= Liability and student records =

Legislation that dictate liability of educational records

On the subject of liability and student records in the United States there are various pieces of legislation at the local, state, and federal level that dictate the legal liability of any organizations or persons handling student data in an educational context. This article discusses that in the scope of the United States, and in the scope of educational institutions and their proxies in the handling of student data for children under 19.

==Rights of students==

The student has the same rights and privileges given to parents or guardians, as long as he or she has reached the age of 18 or is enrolled in a postsecondary institution. The student also has the right to inspect confidential records and challenge the accuracy of information contained in the file.

Eligible students are also able to challenge the accuracy of the information contained in their files, under the same guidelines as their parents or legal guardians.

Although FERPA (see below) is the primary Federal law regarding student data privacy, it is also regulated at the Federal level by regulations like COPPA, for online sites directed at children under 13, and HIPAA, for any health-related data. There are many state- and local-level regulations and laws and policies as well, but these are the primary ones at the Federal level.

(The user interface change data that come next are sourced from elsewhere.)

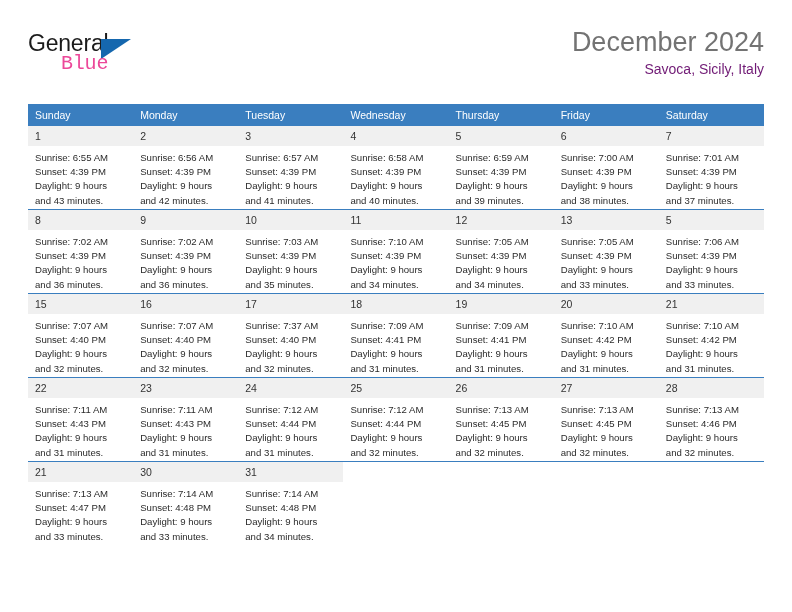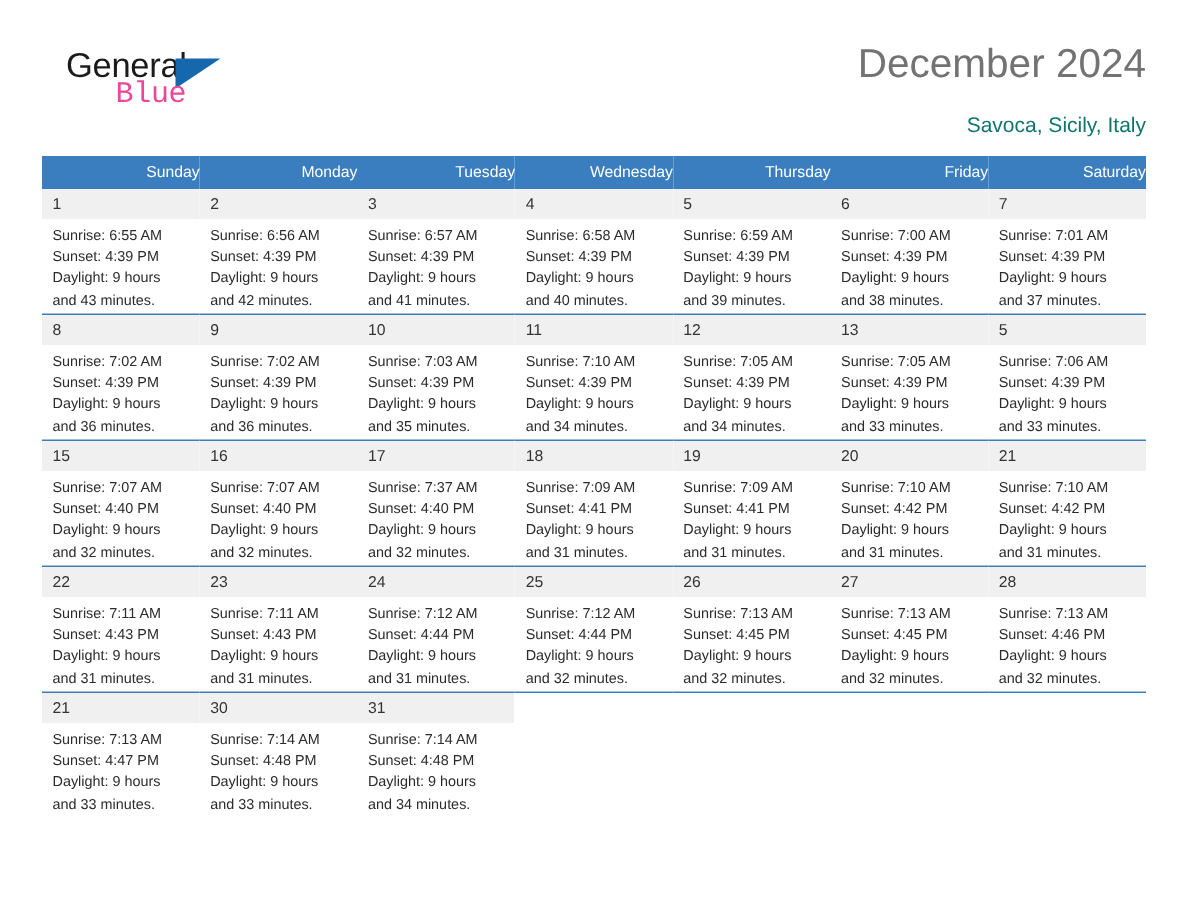"General" .logo { margin-left: 16px -> none }
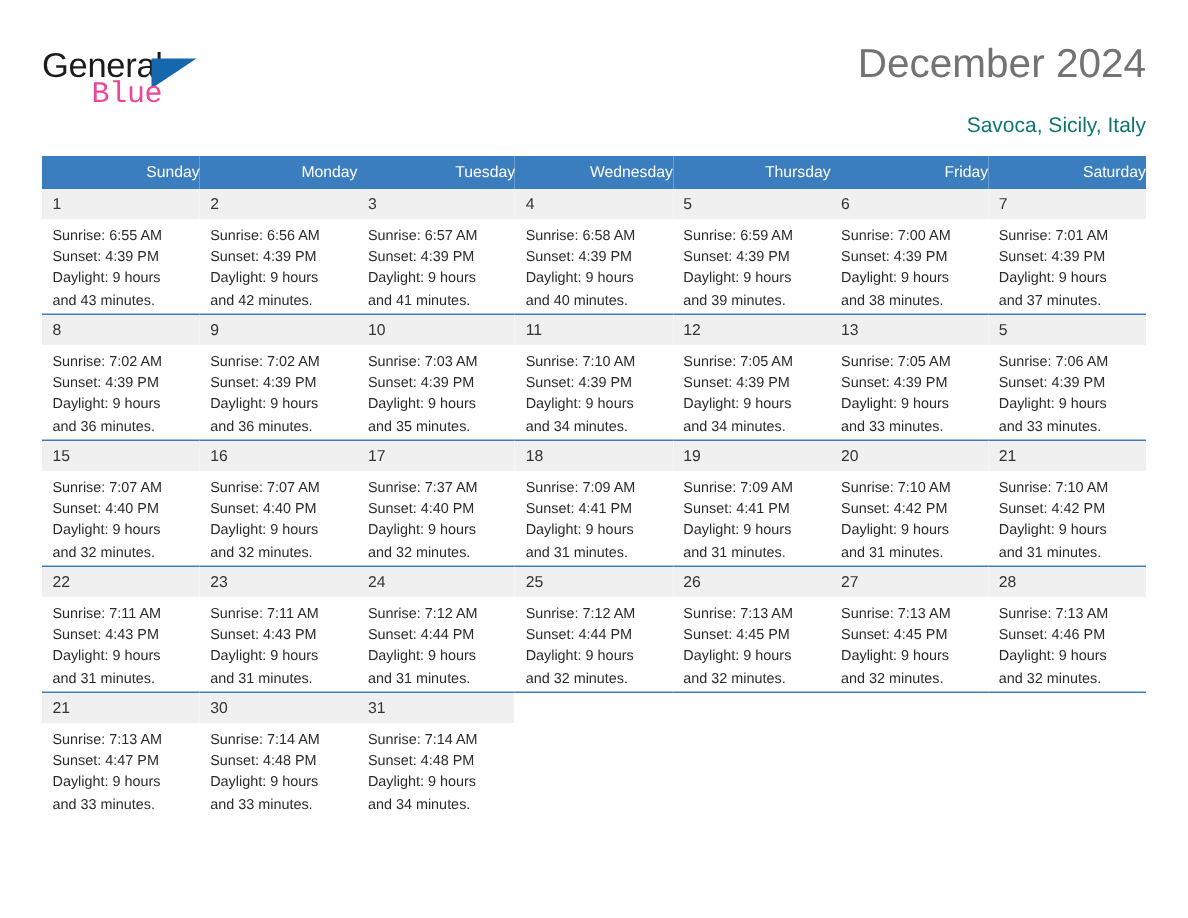"Savoca, Sicily, Italy" .cal-subtitle { color: #0f766e -> #701a75; margin-top: 14px -> 0 }
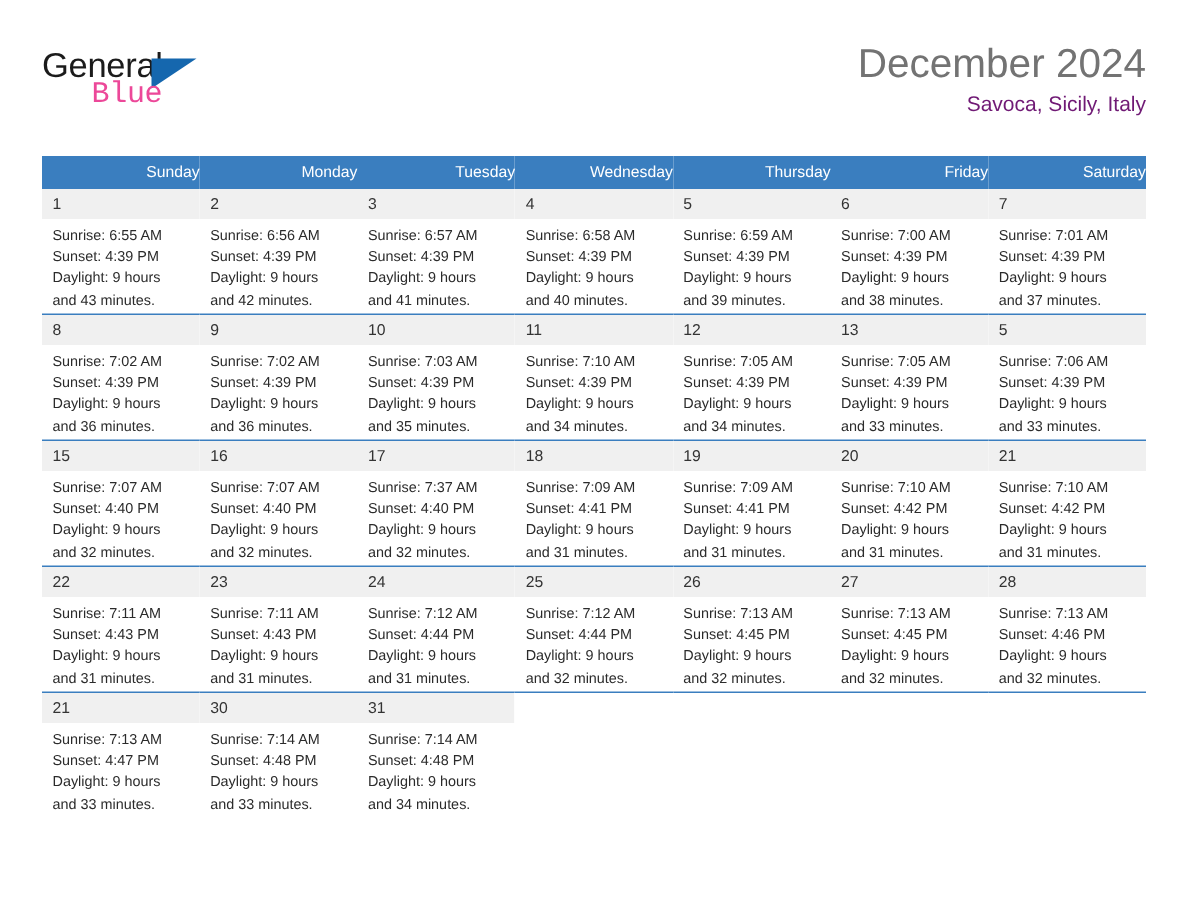"Sunday" .calendar th { text-align: right -> left }
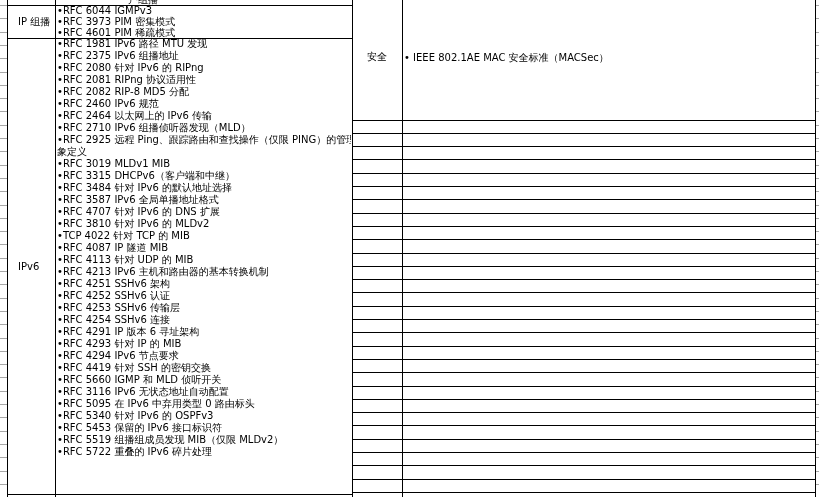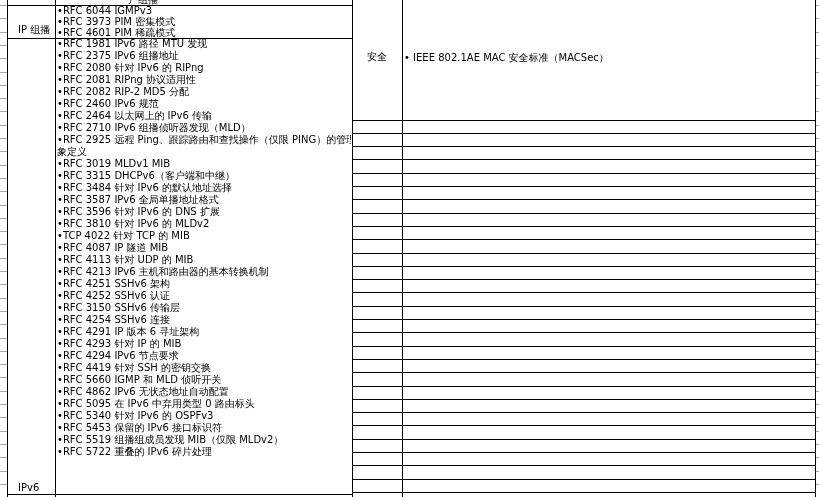"IP 组播" .cat-left { align-items: flex-end -> none }
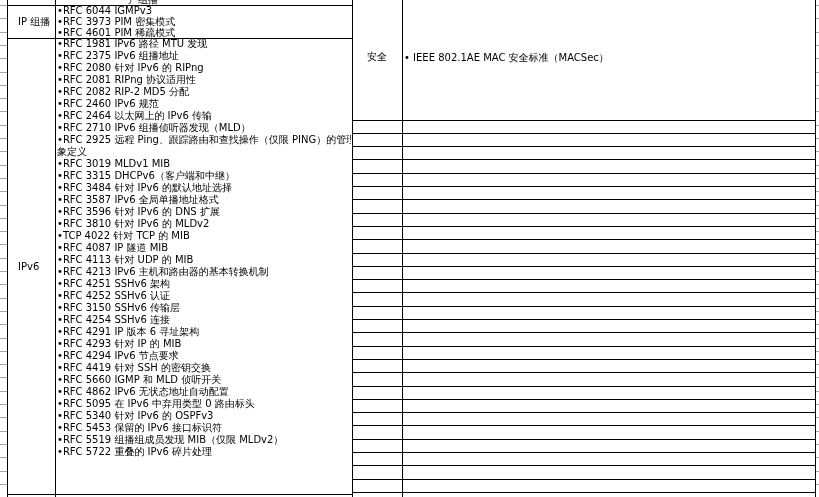"•RFC 2082 RIP-2 MD5 分配" div.line { text: RIP-2 -> RIP-8 }
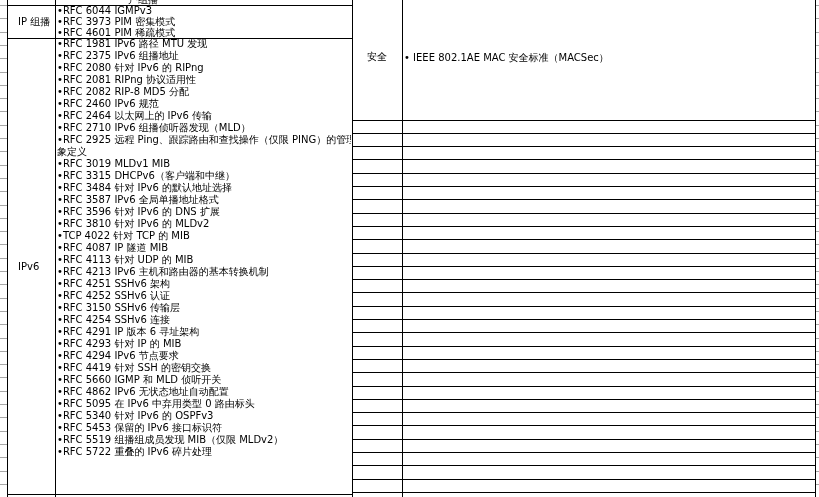"•RFC 3596 针对 IPv6 的" div.line { text: 3596 -> 4707 }
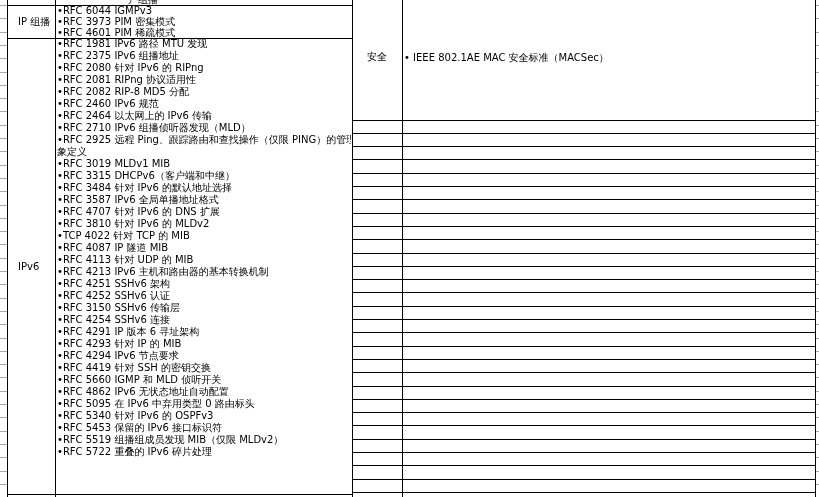"•RFC 3150 SSHv6 传输层" div.line { text: 3150 -> 4253 }
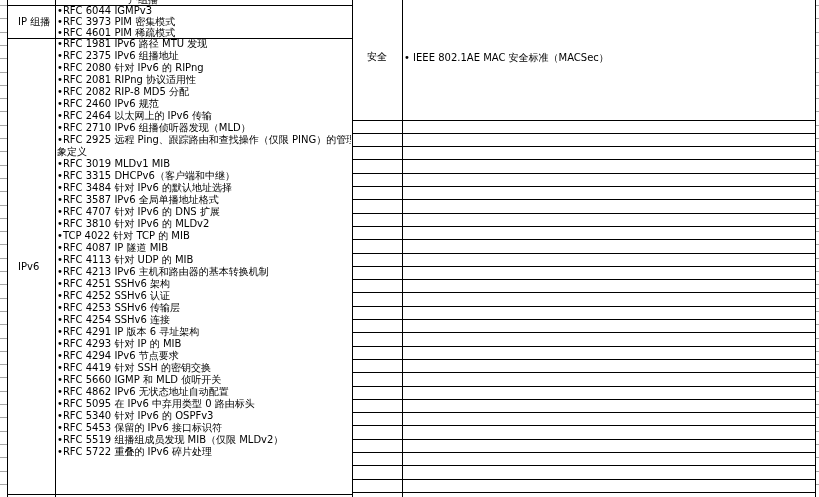"•RFC 4862 IPv6 无状态地址自动配置" div.line { text: 4862 -> 3116 }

==Rights of school personnel==

Teachers, counselors, and administrators, who have a legitimate educational interest in viewing the records may do so. All school personnel with a bonafide need can maintain personal notes on students for personal use.
The school district is required to disclose the following information when requested:
- Educational records to comply with judicial orders for state and federal agencies
- Disciplinary proceedings conducted against perpetrators of a crime
- Directory information on students

==Family Educational Rights and Privacy Act==

The Family Educational Rights and Privacy Act (FERPA) protects confidentiality of student records. This act, commonly referred to as the Buckley Amendment, was enacted by the Congress in 1974 to guarantee parents and students a certain degree of confidentiality and fundamental fairness with respect to the maintenance and use of student records. The law is designed to ensure that certain types of personally identifiable information regarding students will not be released without parental consent or, at the age of 18, the students consent.

The United States Department of Education has a division to specifically support privacy issues with student data: the Privacy Technical Assistance Center (PTAC).

=== Example process ===

Parents and legal guardians in the United States have the right to inspect their child's records. A school official should be present to assist a parent or guardian in interpreting information contained in the files and to respond to questions that may be raised during the examination process.

Parents or legal guardians have the right to challenge the accuracy of any information found in the files regarding their child.

- The school should schedule a conference within a reasonable period of time to discuss the information that may be deemed inaccurate, inappropriate, or misleading.
- If the conference does not result in changes to the satisfaction of parents, they may request a hearing with the Director of Pupil Personnel to appeal the decision reached during the conference.
- A final decision should be reached within 10 days.
- If the parent or legal guardian continues to disagree, they are able to place statements of disagreements in the file with reasons for the disagreement.

==No Child Left Behind Act==

===Transfer of school disciplinary records===

The new provision requires states that receive funds under the Elementary and Secondary Education Act, within two years, to provide an assurance to the Secretary of Education that the state "has a procedure in place to facilitate the transfer of disciplinary records, with respect to suspension or expulsion, by local educational agencies to any private or public elementary school or secondary school for any student who is enrolled or seeks, intends, or is instructed to enroll, on a full- or part-time basis, in the school."

===Armed forces recruiter access===

Congress required that any school districts receiving funds under the Elementary and Secondary Education Act provide directory-type information to military recruiters who request it.

===Student privacy and physical exams===

The Protection of Pupil Rights Amendment gives parents more rights with regard to the surveying of minor students, the collection of information from students for marketing purposes, and certain nonemergency medical examinations.

==Sanctions for violations==

"(A) No funds shall be made available under any applicable program to any educational agency or institution which has a policy of denying, or which effectively prevents, the parents of students who are or have been in attendance at a school of such agency or at such institution, as the case may be, the right to inspect and review the education records of their children. If any material or document in the education record of a student includes information on more than one student, the parents of one of such students shall have the right to inspect and review only such part of such material or document as relates to such student or to be informed of the specific information contained in such part of such material. Each educational agency or institution shall establish appropriate procedures for the granting of a request by parents for access to the education records of their children within a reasonable period of time, but in no case more than forty-five days after the request has been made."

== Privacy and data mining concerns ==
Under the Obama Administration, over 1 billion dollars were spent in developing databases designed for improving the educational system, including P-20 longitudinal data systems. Although these databases contain extensive personally identifiable information, much of this information is "not kept in a format that allows officials to easily extract the complete file on any one child."
As of June 2014, parents concerned about student privacy and data mining of student information have begun to organize opposition at the state level:

We don't know what they're tracking and we don't know what the implications are going to be for these children in the future ... Going for jobs in the future, trying to get into college — we're in uncharted territory and we just don't know the implication it's going to have for the children. We need to slow down.